Les appels aux armes nucléaires ont souvent jailli en Corée du Sud au fil des décennies, mais ils ne sont jamais devenus partie intégrante d’un mouvement politique dominant. Président élu Yoon Suk-yeol, qui a promis de renforcer les liens avec les États-Unisa désavoué une Corée du Sud dotée de l’arme nucléaire.
Washington craint que si Séoul construisait des armes nucléaires, cela déclencherait une course aux armements régionale et éliminerait tout espoir d’une péninsule coréenne dénucléarisée. Secrétaire de l’Armée Christine Elizabeth Wormuth dit le mois dernier qu’elle “hésiterait à envisager” de ramener des armes nucléaires dans la péninsule.
Des analystes comme M. Cho, cependant, ont fait valoir qu’il était temps pour Washington de renforcer la confiance de la Corée du Sud dans une dissuasion étendue. Une possibilité, disent-ils, est d’introduire un accord de partage nucléaire avec Séoul, similaire à celui dans lequel les avions de l’OTAN seraient autorisés à transporter des armes nucléaires américaines en temps de guerre.
Lorsqu’ils envisagent de telles options, les Sud-Coréens ont en tête plus qu’une Corée du Nord belligérante : dans l’enquête du Carnegie Endowment, 56 % des personnes interrogées ont déclaré que la Chine serait « la plus grande menace » pour la Corée du Sud au cours des 10 prochaines années.

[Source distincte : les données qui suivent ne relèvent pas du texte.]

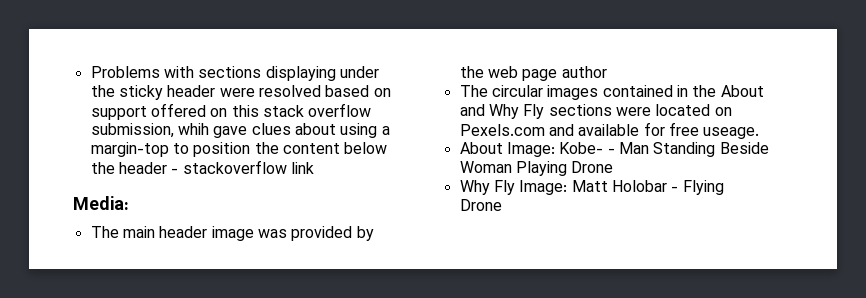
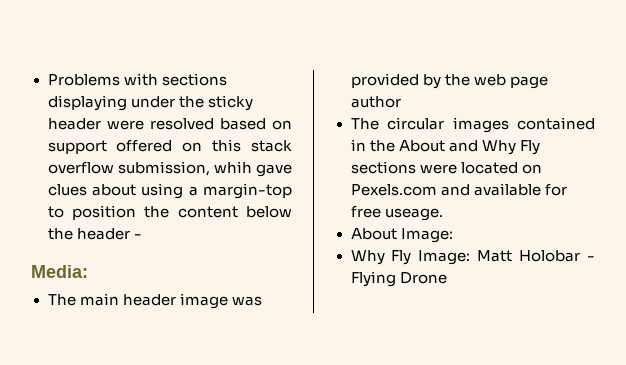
- Problems with sections displaying under the sticky header were resolved based on support offered on this stack overflow submission, whih gave clues about using a margin-top to position the content below the header - stackoverflow link
+ Problems with sections displaying under the sticky header were resolved based on support offered on this stack overflow submission, whih gave clues about using a margin-top to position the content below the header -
- About Image: Kobe- - Man Standing Beside Woman Playing Drone
+ About Image:

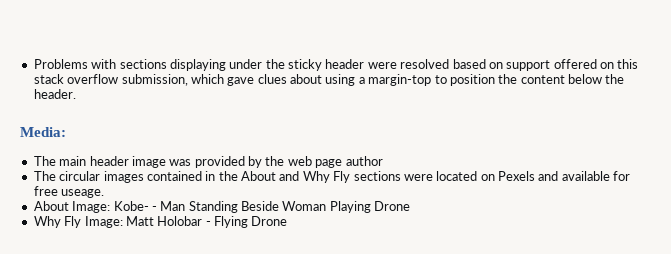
- Problems with sections displaying under the sticky header were resolved based on support offered on this stack overflow submission, whih gave clues about using a margin-top to position the content below the header -
+ Problems with sections displaying under the sticky header were resolved based on support offered on this stack overflow submission, which gave clues about using a margin-top to position the content below the header.
- The circular images contained in the About and Why Fly sections were located on Pexels.com and available for free useage.
+ The circular images contained in the About and Why Fly sections were located on Pexels and available for free useage.
- About Image:
+ About Image: Kobe- - Man Standing Beside Woman Playing Drone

Si la Chine devait envahir Taïwan – l’île autonome et démocratique que Pékin revendique comme la sienne – la Corée du Nord, alliée de Pékin, y verrait-elle une opportunité d’envahir le Sud ? Et si Washington était confronté à des conflits à la fois à Taïwan et en Corée du Sud, comment réagirait-il ?
Des questions inconfortables comme celles-ci ont conduit à « de plus grands appels pour que la Corée du Sud ait réellement sa propre dissuasion nucléaire », a déclaré Jenny Town, chercheur principal au Stimson Center à Washington, lors d’une conférence de presse. un forum en ligne le mois dernier. “C’est un problème auquel nous allons vraiment devoir nous attaquer dans un avenir proche.”